Oh, it’s not like they aren’t in the film at all, on the contrary: each one is indeed depicted—as natural phenomena on steroids. I’ve read the explanations of the plagues logically following on from one another before, and they even make sense to me as a possibility of how things went down. But instead of allowing the plagues to serve as dramatic punctuation marks, ratcheting up the conflict between the self-proclaimed god Ramses and the true God of Israel—as the biblical narrative does—these are nothing more than neat computer generated effects, one right after another in a montage of discomfort for the Egyptians. Worse still, Moses has literally no part in communicating that the plagues are coming or being an instrument to mark their beginning. As I said, he and Ramses don’t interact much face-to-face. (Not to be completely negative on the plagues; I was very impressed by the very accurate portrayal of the parting of the Red Sea, as well as a tastefully subtle depiction of the Passover plague itself.)

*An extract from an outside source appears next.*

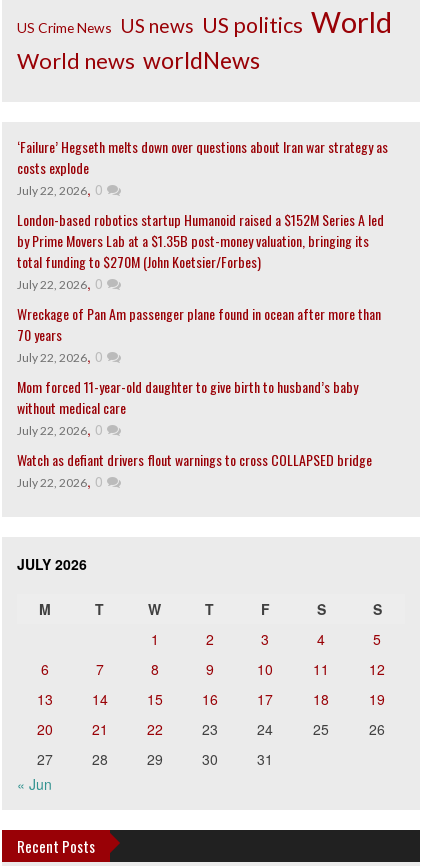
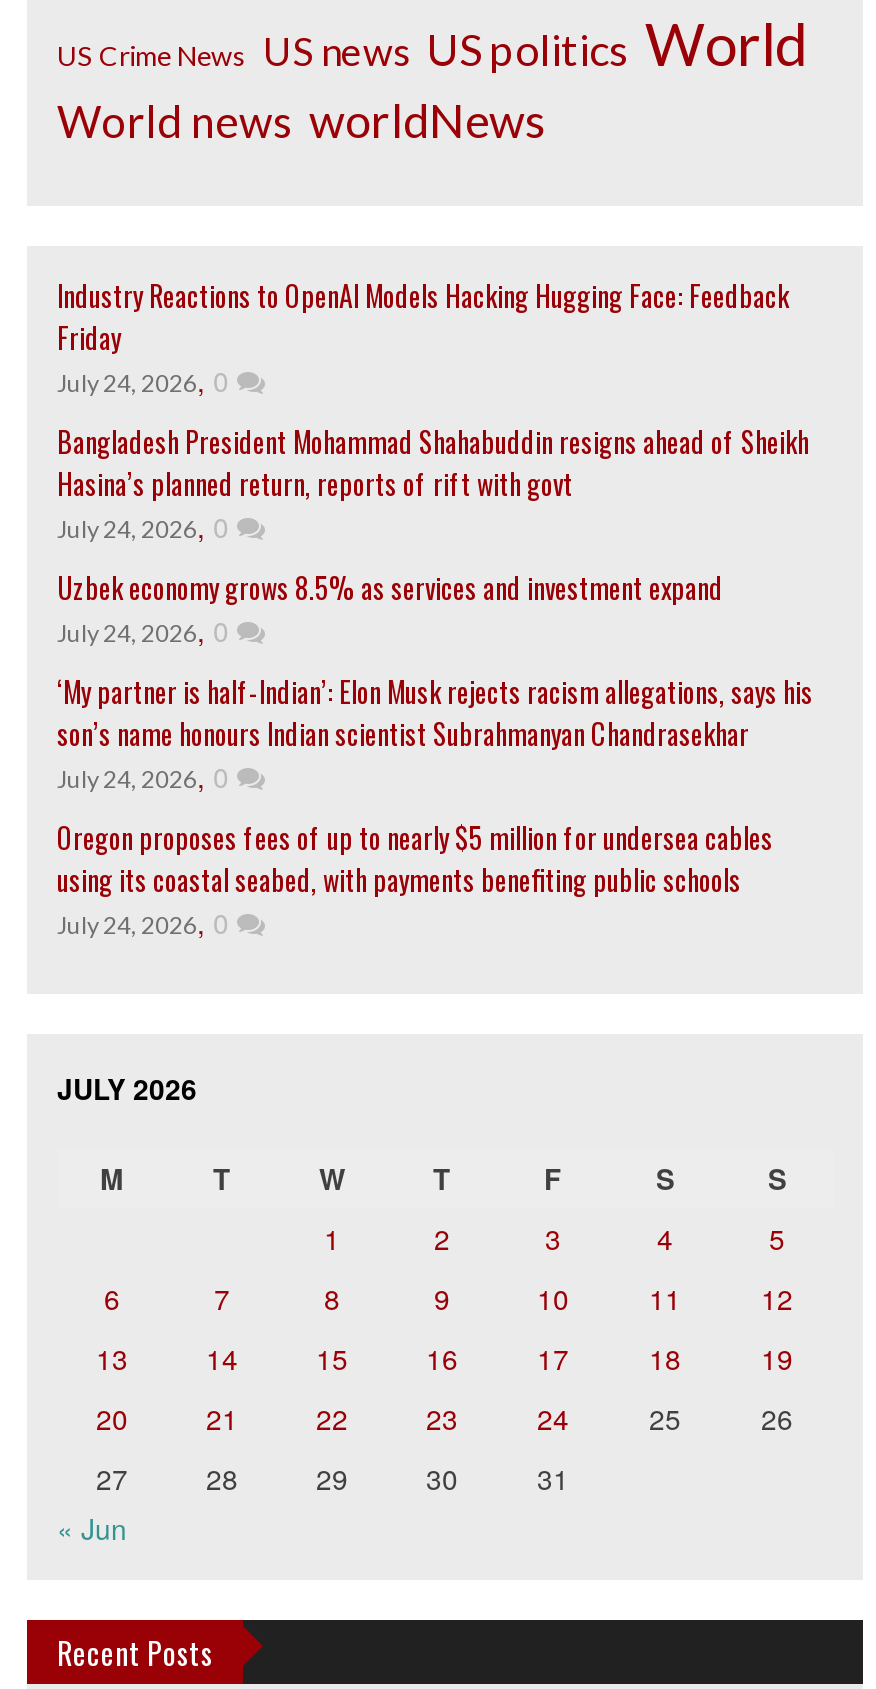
[17,136,388,199] ‘Failure’ Hegseth melts down over questions about Iran war strategy as | costs explode | July 22, 2026, 0 -> [57,274,789,400] Industry Reactions to OpenAI Models Hacking Hugging Face: Feedback | Friday | July 24, 2026, 0
[17,209,384,293] London-based robotics startup Humanoid raised a $152M Series A led | by Prime Movers Lab at a $1.35B post-money valuation, bringing its | total funding to $270M (John Koetsier/Forbes) | July 22, 2026, 0 -> [57,420,809,546] Bangladesh President Mohammad Shahabuddin resigns ahead of Sheikh | Hasina’s planned return, reports of rift with govt | July 24, 2026, 0
[17,303,381,366] Wreckage of Pan Am passenger plane found in ocean after more than | 70 years | July 22, 2026, 0 -> [57,566,723,650] Uzbek economy grows 8.5% as services and investment expand | July 24, 2026, 0
[17,376,358,439] Mom forced 11-year-old daughter to give birth to husband’s baby | without medical care | July 22, 2026, 0 -> [57,670,813,796] ‘My partner is half-Indian’: Elon Musk rejects racism allegations, says his | son’s name honours Indian scientist Subrahmanyan Chandrasekhar | July 24, 2026, 0
[17,449,372,491] Watch as defiant drivers flout warnings to cross COLLAPSED bridge | July 22, 2026, 0 -> [57,816,773,942] Oregon proposes fees of up to nearly $5 million for undersea cables | using its coastal seabed, with payments benefiting public schools | July 24, 2026, 0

Now, none of this is to give the impression that God is completely absent from this film. Intriguingly, Mr. Scott chose to personify God as a little boy, whom Moses has conversations with face-to-face. Many would object to this outright as belittling to God, or perhaps as an outright willful breaking of the second commandment—and indeed, it’s something I’d never attempt if I were retelling this story on film. That said, I find the idea of making God into a character that can be developed on-screen, that can interact with other characters in order to develop those relationships, and which the audience can relate to on a human level, interesting. Once again, though, the movie lets us down on, failing to deliver on any of those potential gains. None of the interactions Moses and the boy have allow us to relate to either character better, no less help to develop their relationship into anything as time goes on.
How does Exodus compare to that other major Hollywood film to tackle a traditional Bible story this year—the Darren Aronofsky-directed Noah? Both movies are thoroughly modern reinterpretations of classic biblical stories. Both draw on extra-biblical themes. Both are products of modern biblical criticism and secular humanism, which treat the Bible as just another religious text from the ancient world. So it should be no surprise to anybody that both fail to deliver on accuracy and that both movies replace the spiritual lessons of the biblical narrative with new/different lessons. As far as that goes, though, at least the bizarre Jewish Gnosticism that Noah drew on gave us some weird but neat entertainment (spirit beings trapped in weird rock creatures? sure, ok, whatever; weird, but at least neat). Exodus, on the other hand, replaces the powerful spiritual involvement of God with nothing more than empty modern shallowness, reducing God to a boy, reducing Moses’ role as his chosen servant/messenger to an unwilling bystander, and taking away from us the possibility of seeing a sweet pillar of fire rendered in glorious 4K 3D.
Sadly, I came away from Exodus being disappointed in nearly every way. If Ridley Scott had delivered on just one of my two major expectations of the film, perhaps I’d have been able to glean more good. But instead of a modern epic blockbuster with incredible visual effects of amazing supernatural events—or a consequential look at the deeply human dynamic at play between two powerful brothers in a changing relationship—what we get is a vain and frivolous blockbuster pretending to be something it isn’t.